No More Wait: LHDiff tool is now available to download
A command line version of the tool is now available to download. Please download the jar file and run this from command line using following instruction:
java -jar lhdiff.jar
The tool requires Java runtime environment which can be downloaded from here.
The following command line options are available to work with LHdiff:
Option | Description | Default Setting |
-i | Ignore case differences | disabled |
-k | The size of mapping candidate set | 15 |
-p | Context weight (0<CXW<1) and the threshold value (0<TH<1) for combine similarity score used in Step 4. Content weight will be automatically set to 1-CXW | 0.4 and 0.45 |
-cnm | Line content similarity metric | Levenshtein |
-cxm | Line content similarity metric | Cosine |
-cxs | Context size | 4 |
-ls | Detect line split | disabled |
-ob | Display both line number and content | display only line number |
Usage Example
usage: java -jar lhdiff.jar [-i] [-k candidateSetSize] [-p contextWeight Threshold] [-cnm contentMetric][-cxm contextMetric] [-cxs contextSize] [-ls lineSplit] [-ob outputBoth] oldfile newfile
You can also type help in the command line to learn details about different options availavle withing LHDiff.

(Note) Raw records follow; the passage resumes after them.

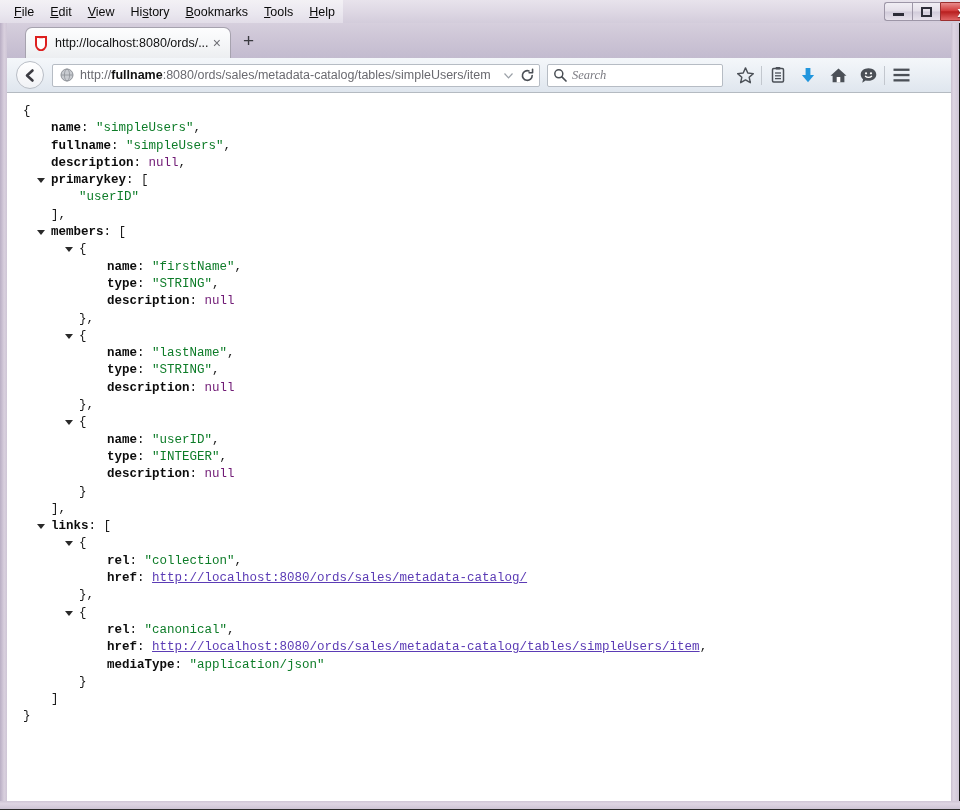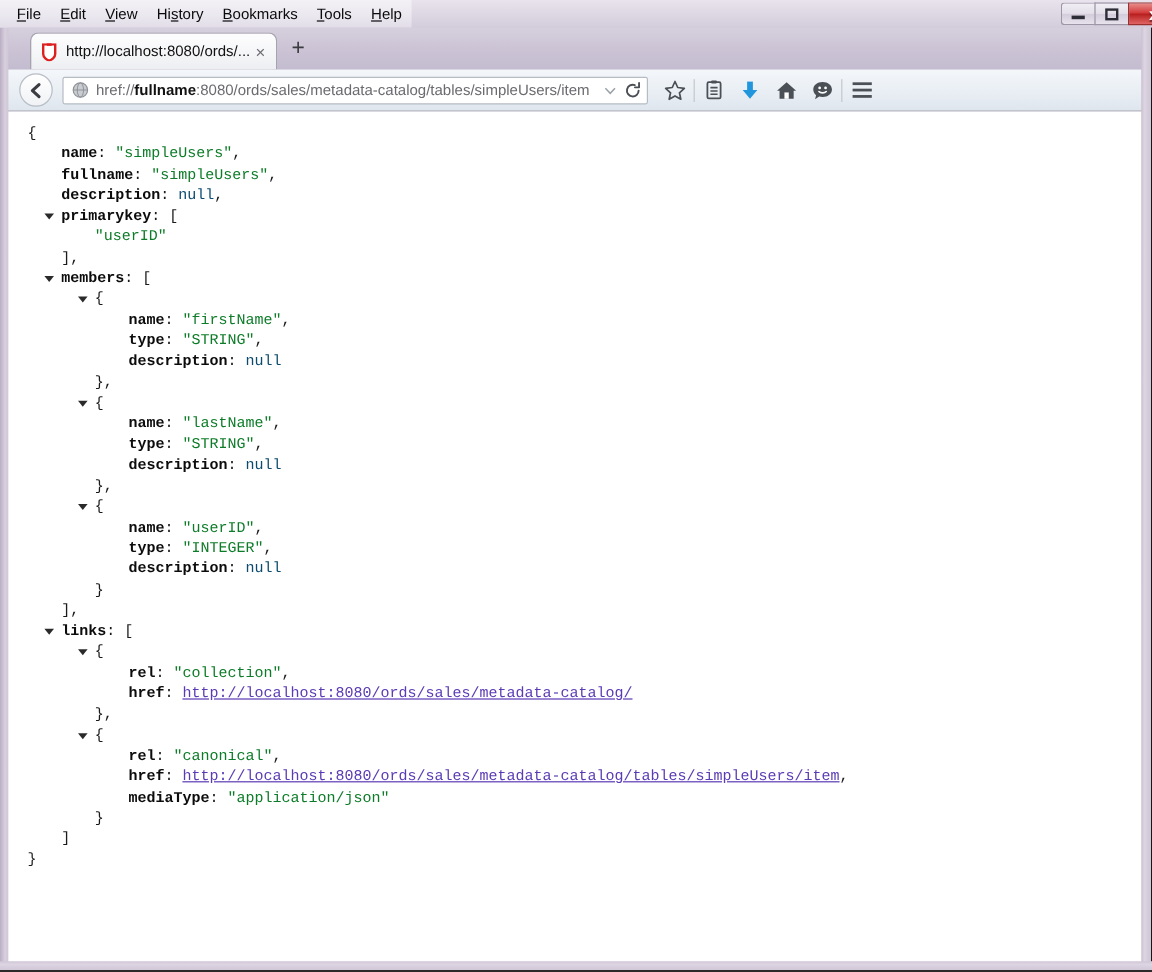--- a/index.html
+++ b/index.html
@@ -336,7 +336,7 @@
         <ellipse cx="8" cy="8" rx="2.6" ry="6" fill="none" stroke="#8e9298" stroke-width=".8"></ellipse>
         <line x1="2.2" y1="8" x2="13.8" y2="8" stroke="#8e9298" stroke-width=".8"></line>
       </svg>
-      <span id="urlbar-text"><span>href://</span><b>fullname</b><span>:8080/ords/sales/metadata-catalog/tables/simpleUsers/item</span></span>
+      <span id="urlbar-text"><span>http://</span><b>fullname</b><span>:8080/ords/sales/metadata-catalog/tables/simpleUsers/item</span></span>
       <span id="urlbar-dropmarker">
         <svg width="11" height="11" viewBox="0 0 11 11">
           <path d="M1.5 3.5 L5.5 7.8 L9.5 3.5" fill="none" stroke="#9aa0a7" stroke-width="1.2"></path>

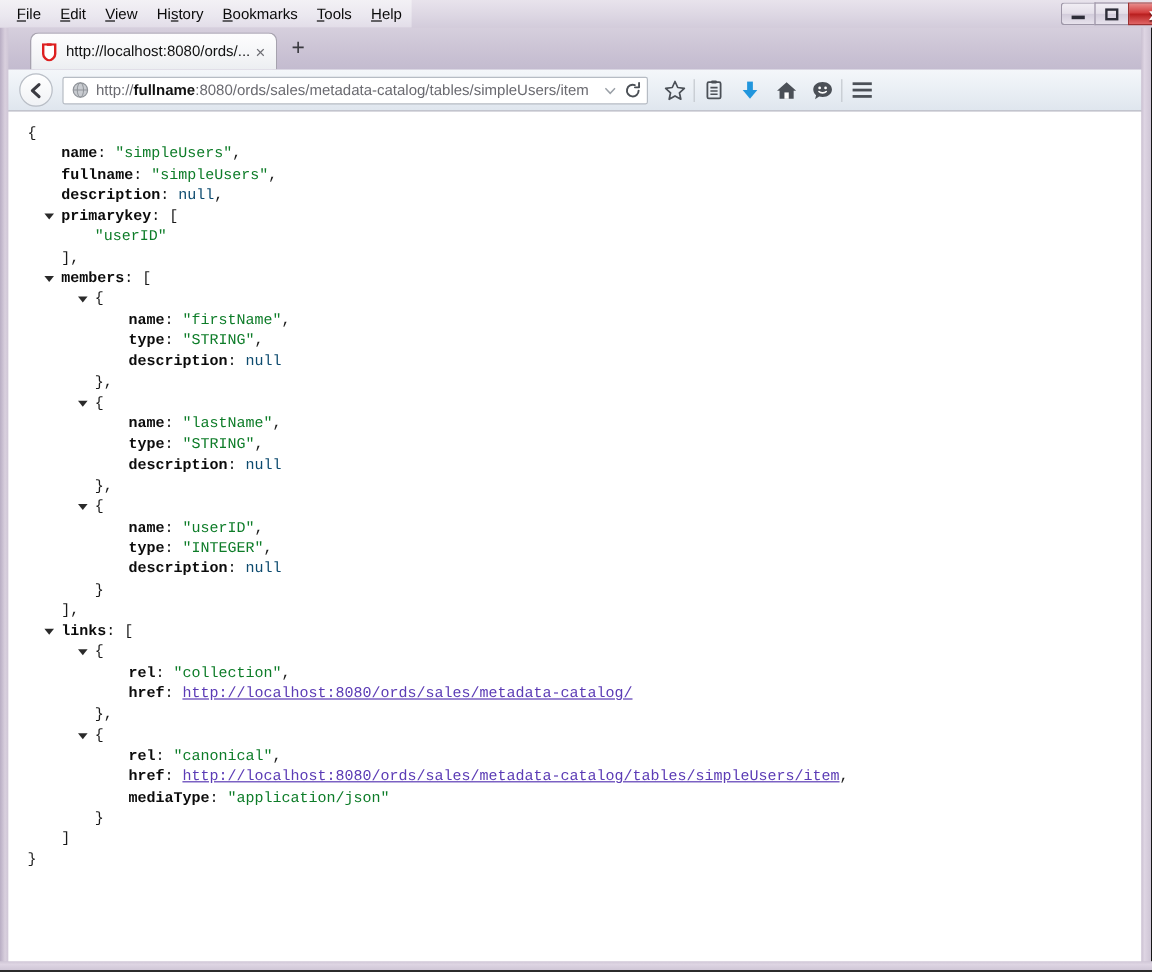--- a/index.html
+++ b/index.html
@@ -350,6 +350,13 @@
       </span>
     </div>
 
+    <div id="searchbar">
+      <svg width="14" height="14" viewBox="0 0 14 14">
+        <circle cx="5.8" cy="5.8" r="4" fill="none" stroke="#4a4f55" stroke-width="1.5"></circle>
+        <line x1="8.9" y1="8.9" x2="13" y2="13" stroke="#4a4f55" stroke-width="1.7" stroke-linecap="round"></line>
+      </svg>
+      <span id="search-placeholder">Search</span>
+    </div>
 
     <div id="toolbar-icons">
 

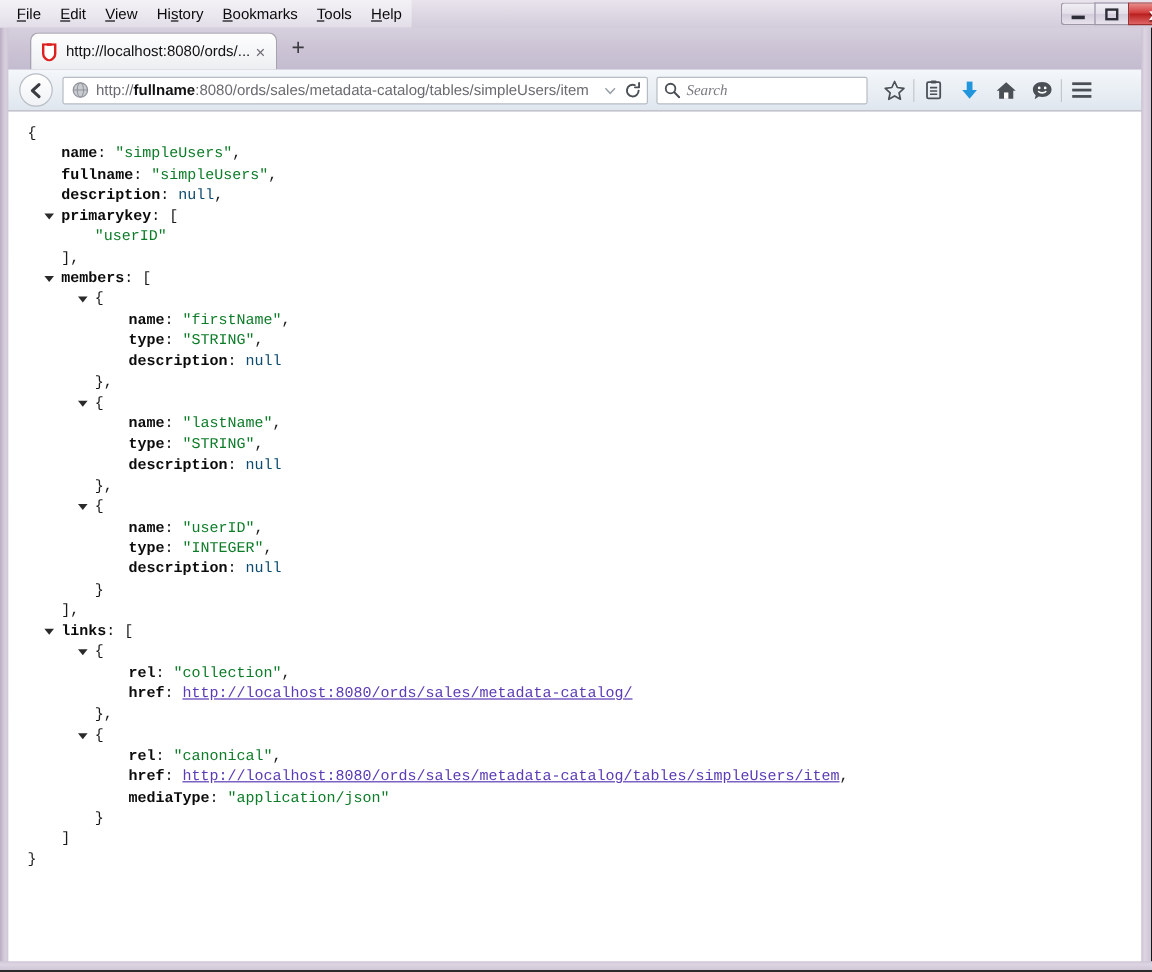--- a/index.html
+++ b/index.html
@@ -274,7 +274,7 @@
   }
   .jkey   { color: #0c0c0c; font-weight: bold; }
   .jstr   { color: #0d7c28; }
-  .jnull  { color: #0c4a6e; }
+  .jnull  { color: #701a75; }
   .jpunct { color: #1a1a1a; }
   .jurl   { color: #5b3bb5; text-decoration: underline; cursor: pointer; }
 </style>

usage: java -jar lhdiff.jar help
I have been using LDiff in my research, which is relatively slow in real practice. It seems like that LHDiff could be a great replacement for me.
The problem is that my code in c and because I have to call LDiff/LHDiff many times (like millions of times), I cannot afford to create a process run LDiff/LHDiff each time. So, I basically re-implemented LDiff in c in my tool. Now I would like to replace LDiff with LHDiff. Do you have any suggestion to reduce my work?
Thanks!
Hi Meng,
I am happy that you find the tool interesting. I have the LHDiff code implemented in Java. If you want to use LHDiff in your work, I can share that with you. Running the tool from command line is very slow compared to its performance while running the java code directly. You can possibly easily change the code into c.
But I dont have any implementation in c currently. Thanks.